The kidneys of a healthy adult can process fifteen liters of water a day! You are unlikely to suffer from water intoxication, even if you drink a lot of water, as long as you drink over time as opposed to intaking an enormous volume at one time. As a general guideline, most adults need about three quarts of fluid each day. Much of that water comes from food, so 8-12 eight ounce glasses a day is a common recommended intake. You may need more water if the weather is very warm or very dry, if you are exercising, or if you are taking certain medications. The bottom line is this: it's possible to drink too much water, but unless you are running a marathon or an infant, water intoxication is a very uncommon condition.
06-07-2006, 01:18 PM
64 oz. is plenty I think. You get water from all the food you eat too.
06-07-2006, 01:23 PM
ok...i guess i don't feel bad anymore. i'll just stil to my 64 oz. a day then.
06-07-2006, 02:24 PM
What, you have me on ignore? :(
Nope, just totally missed that post. Sorry. I've dropped the mouse on the floor one too many times and I'm having a few technical difficulties . . .
06-07-2006, 03:31 PM
Unless you are a large person who exercises and sweats out a lot, I would think 128 oz is way too much.

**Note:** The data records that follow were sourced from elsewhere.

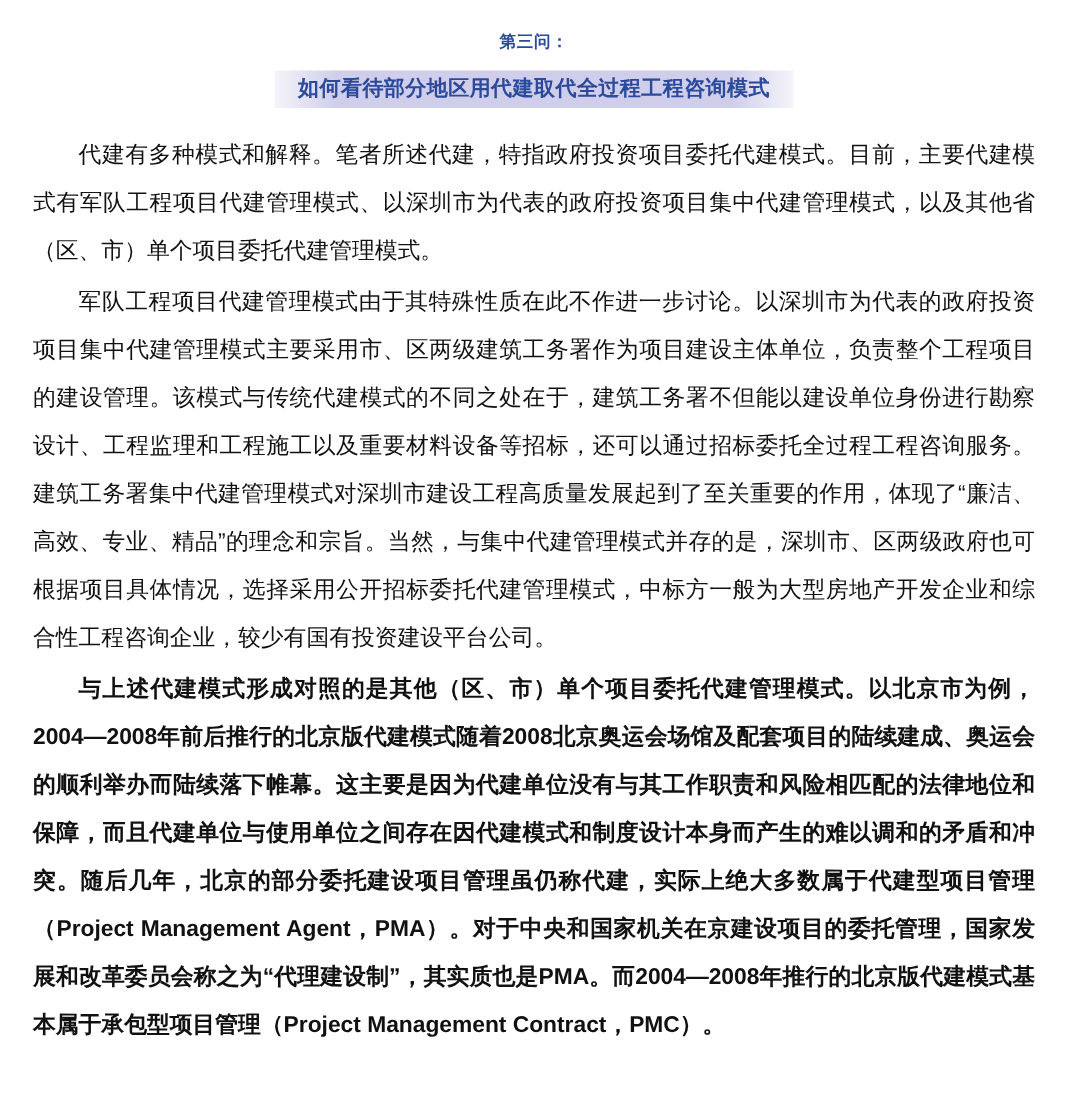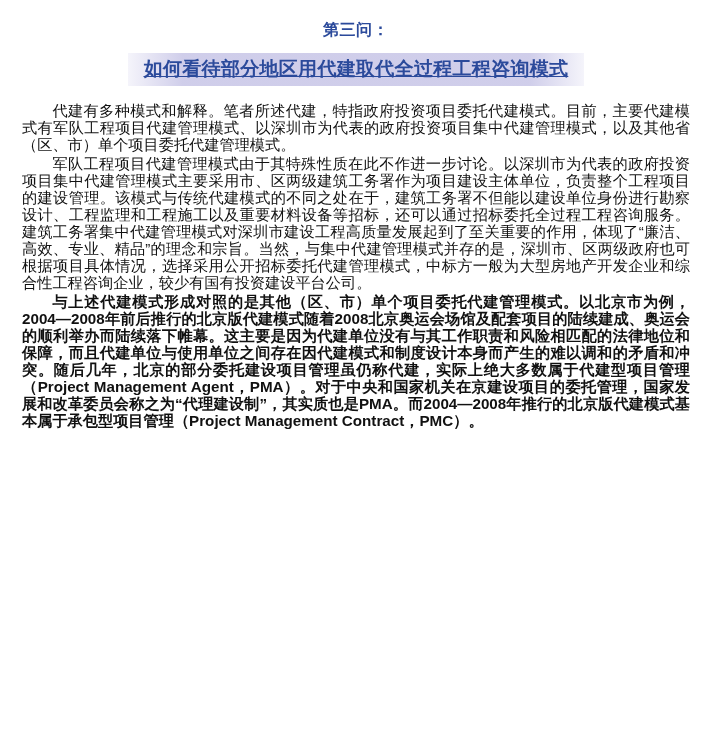"第三问：" .doc-title { font-size: 16px -> 11px }
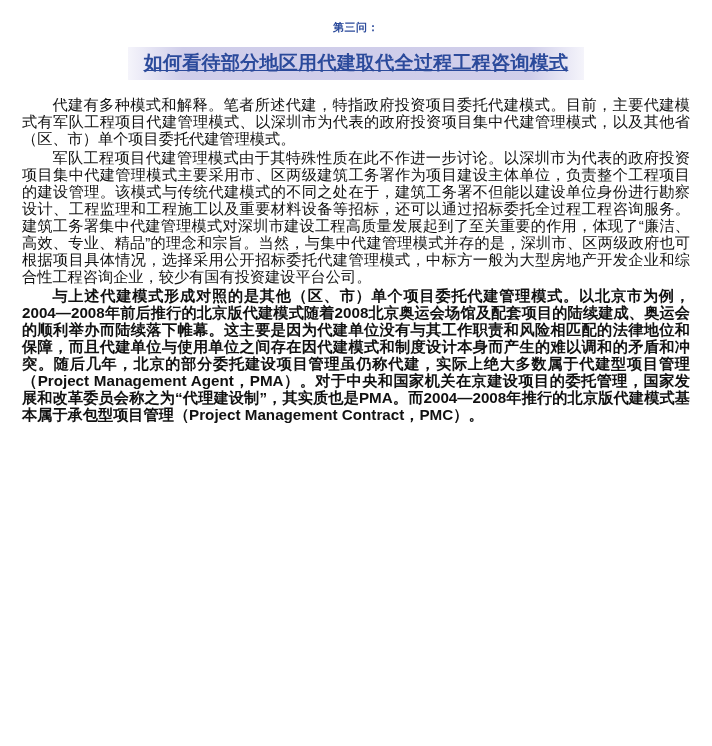"如何看待部分地区用代建取代全过程工程咨询模式" .doc-subtitle { font-size: 19px -> 14px; text-decoration: underline -> none }
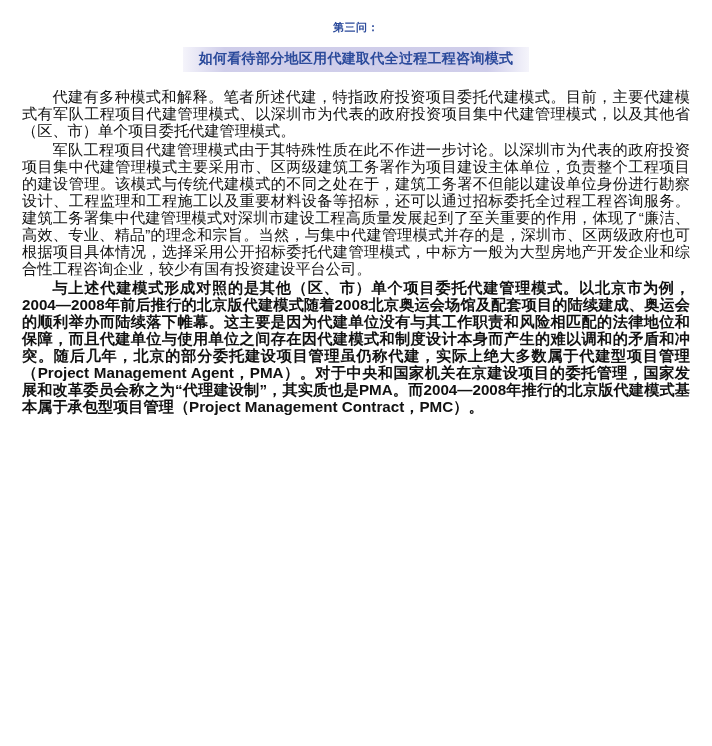"代建有多种模式和解释。笔者所述代建，特指政府投资项目委托代建模式。目前，主要代建" .body-text p { line-height: 17px -> 32px }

I'm not finding it at this moment, but wasn't there a thread a little while back that talked about the dangers of drinking too much water? Body can't process, flushes out the good stuff along with the bad, etc.
06-07-2006, 06:22 PM
2.5L per day is what I aim to drink. I heard that it varies from person to person, so the best thing to do is just drink whenever you feel thirsty. Like many people mentioned before, sometimes when you're hungry, you're actually thirsty. It all depends on how active you are, I guess. What might be enough water per day for one person might not be enough for another.
06-11-2006, 08:21 PM
If you fins it difficult to drink water because you get bored/can't stand the taste, you might try the new Crystal Light to go packets. You mix them with a bottle of water and you're all set. I find it much easier to get my servings of water in if they taste better!